Task directions ▸ Type out the complete listing below word for word, without its pictures.

Records for processing ▸
++++++++++++++++++++

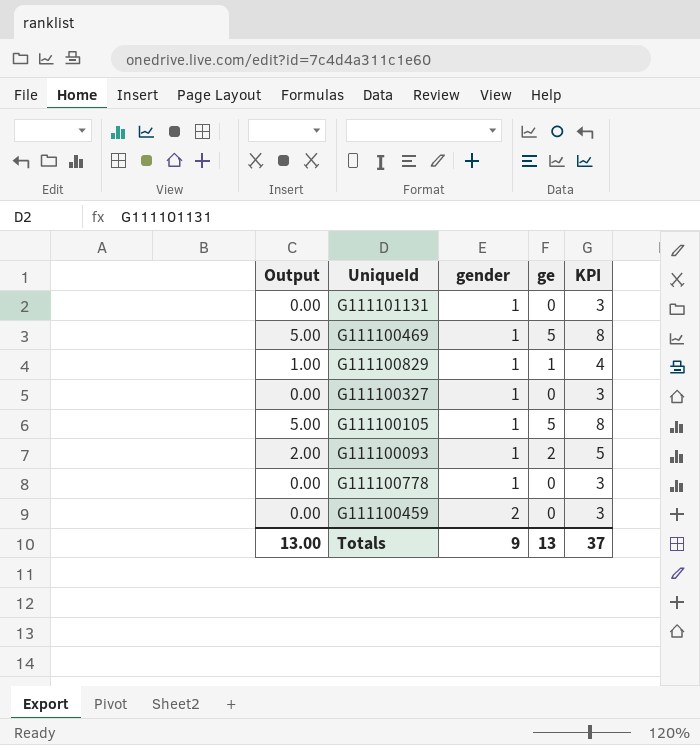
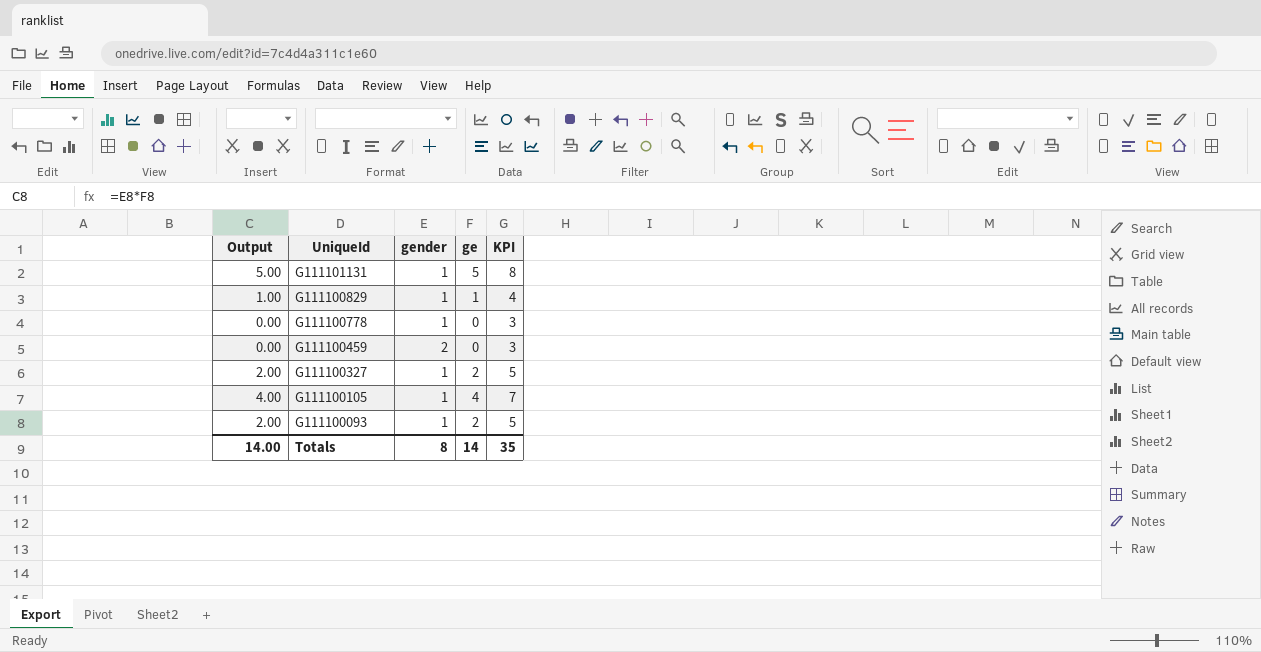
row order: gender ascending -> UniqueId descending
row G111100469: 5.00 | 1 | 5 | 8 -> none
G111101131 | Output: 0.00 -> 5.00
G111101131 | ge: 0 -> 5
G111101131 | KPI: 3 -> 8
G111100327 | Output: 0.00 -> 2.00
G111100327 | ge: 0 -> 2
G111100327 | KPI: 3 -> 5
G111100105 | Output: 5.00 -> 4.00
G111100105 | ge: 5 -> 4
G111100105 | KPI: 8 -> 7
Totals | Output: 13.00 -> 14.00
Totals | gender: 9 -> 8
Totals | ge: 13 -> 14
Totals | KPI: 37 -> 35

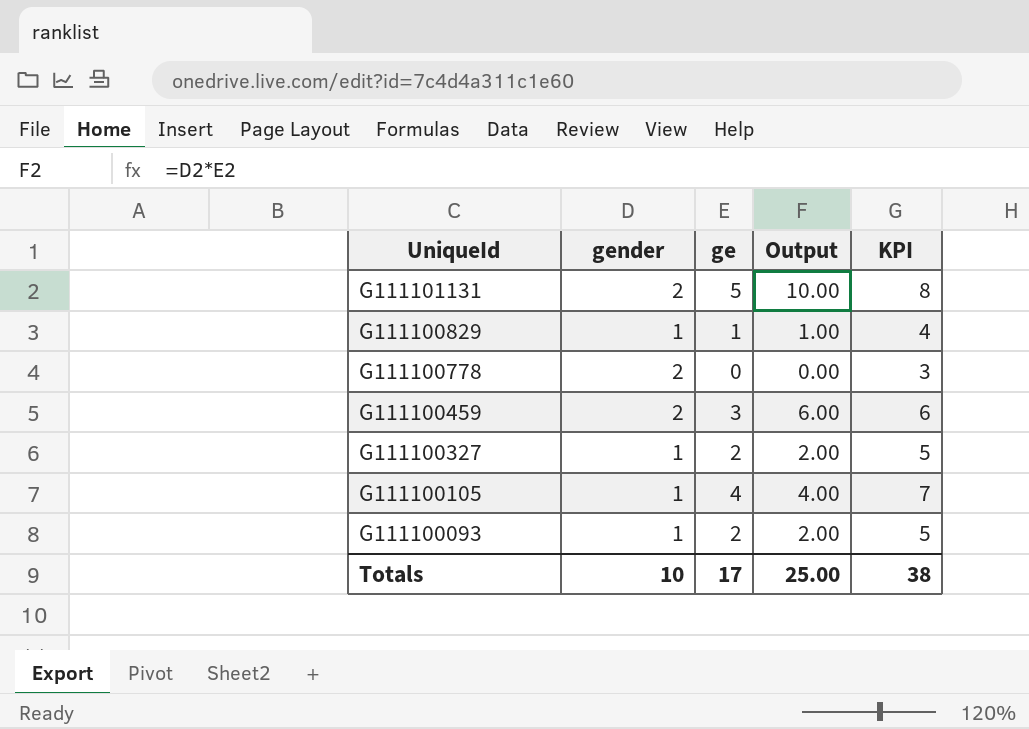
column Output | position: 1 -> 4
G111101131 | gender: 1 -> 2
G111101131 | Output: 5.00 -> 10.00
G111100778 | gender: 1 -> 2
G111100459 | ge: 0 -> 3
G111100459 | Output: 0.00 -> 6.00
G111100459 | KPI: 3 -> 6
Totals | gender: 8 -> 10
Totals | ge: 14 -> 17
Totals | Output: 14.00 -> 25.00
Totals | KPI: 35 -> 38

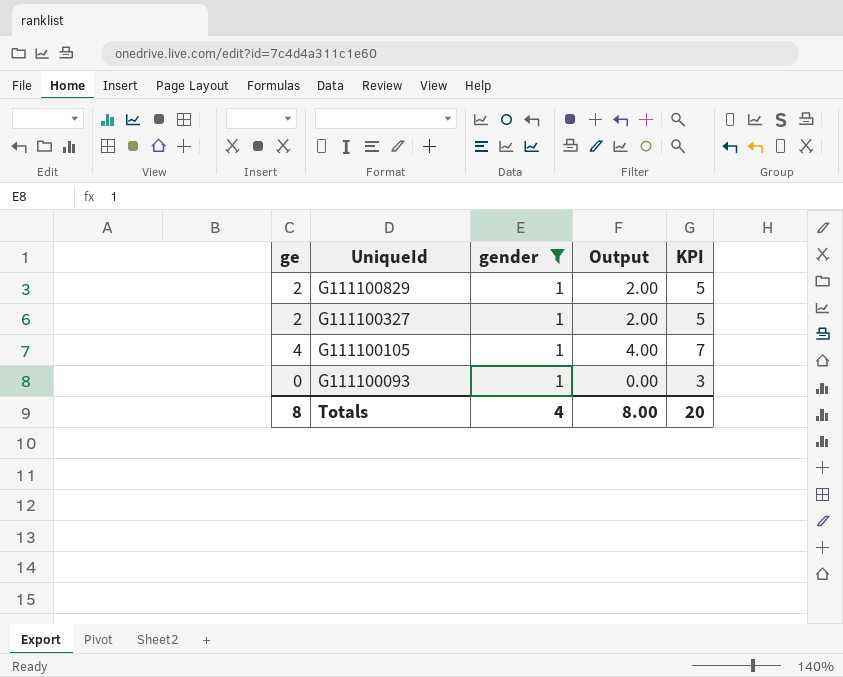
filter: none -> gender = 1
column ge | position: 3 -> 1
G111100829 | ge: 1 -> 2
G111100829 | Output: 1.00 -> 2.00
G111100829 | KPI: 4 -> 5
G111100093 | ge: 2 -> 0
G111100093 | Output: 2.00 -> 0.00
G111100093 | KPI: 5 -> 3
Totals | ge: 17 -> 8
Totals | gender: 10 -> 4
Totals | Output: 25.00 -> 8.00
Totals | KPI: 38 -> 20

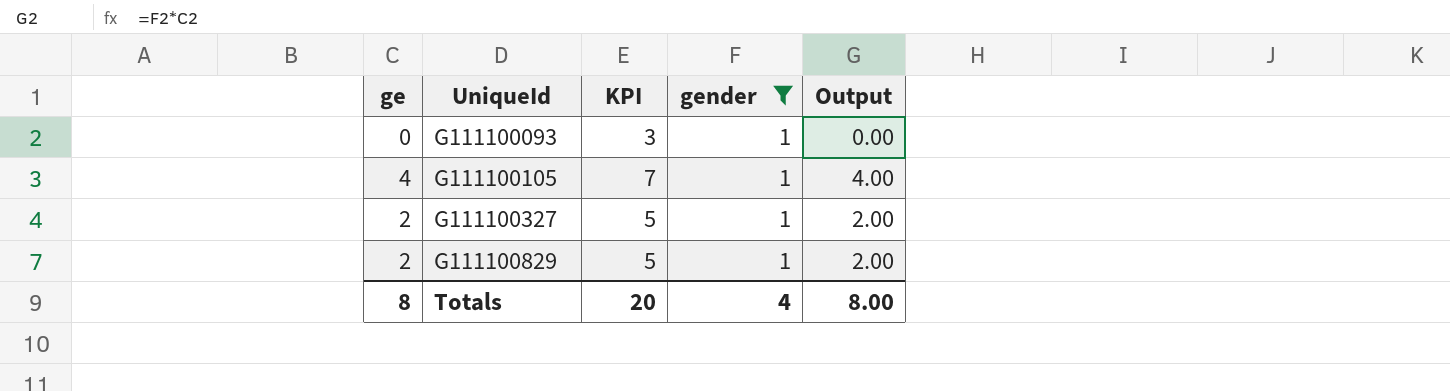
row order: UniqueId descending -> UniqueId ascending
column KPI | position: 5 -> 3

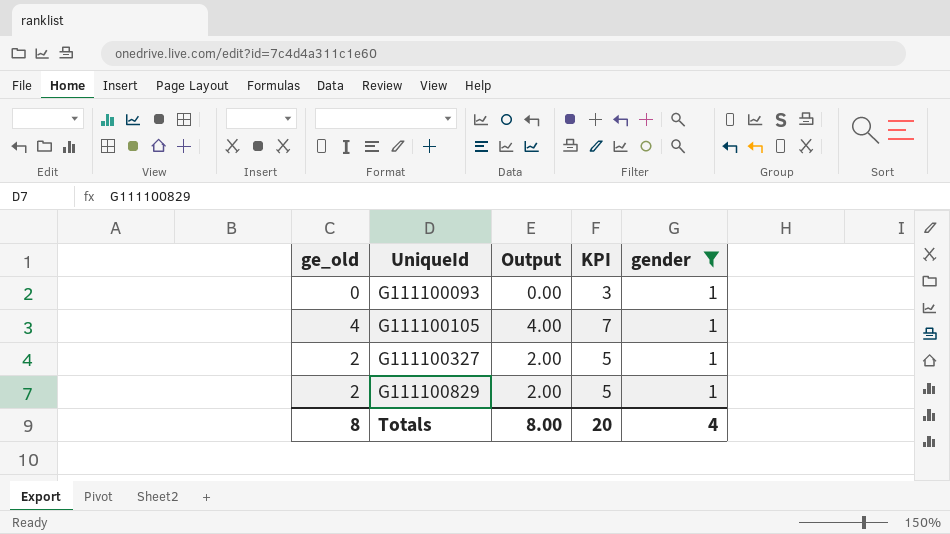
column name: ge -> ge_old
column Output | position: 5 -> 3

++++++++++++++++++++

Task answer ▸
row order: gender ascending -> UniqueId descending
row G111100469: 5.00 | 1 | 5 | 8 -> none
G111101131 | Output: 0.00 -> 5.00
G111101131 | ge: 0 -> 5
G111101131 | KPI: 3 -> 8
G111100327 | Output: 0.00 -> 2.00
G111100327 | ge: 0 -> 2
G111100327 | KPI: 3 -> 5
G111100105 | Output: 5.00 -> 4.00
G111100105 | ge: 5 -> 4
G111100105 | KPI: 8 -> 7
Totals | Output: 13.00 -> 14.00
Totals | gender: 9 -> 8
Totals | ge: 13 -> 14
Totals | KPI: 37 -> 35

column Output | position: 1 -> 4
G111101131 | gender: 1 -> 2
G111101131 | Output: 5.00 -> 10.00
G111100778 | gender: 1 -> 2
G111100459 | ge: 0 -> 3
G111100459 | Output: 0.00 -> 6.00
G111100459 | KPI: 3 -> 6
Totals | gender: 8 -> 10
Totals | ge: 14 -> 17
Totals | Output: 14.00 -> 25.00
Totals | KPI: 35 -> 38

filter: none -> gender = 1
column ge | position: 3 -> 1
G111100829 | ge: 1 -> 2
G111100829 | Output: 1.00 -> 2.00
G111100829 | KPI: 4 -> 5
G111100093 | ge: 2 -> 0
G111100093 | Output: 2.00 -> 0.00
G111100093 | KPI: 5 -> 3
Totals | ge: 17 -> 8
Totals | gender: 10 -> 4
Totals | Output: 25.00 -> 8.00
Totals | KPI: 38 -> 20

row order: UniqueId descending -> UniqueId ascending
column KPI | position: 5 -> 3

column name: ge -> ge_old
column Output | position: 5 -> 3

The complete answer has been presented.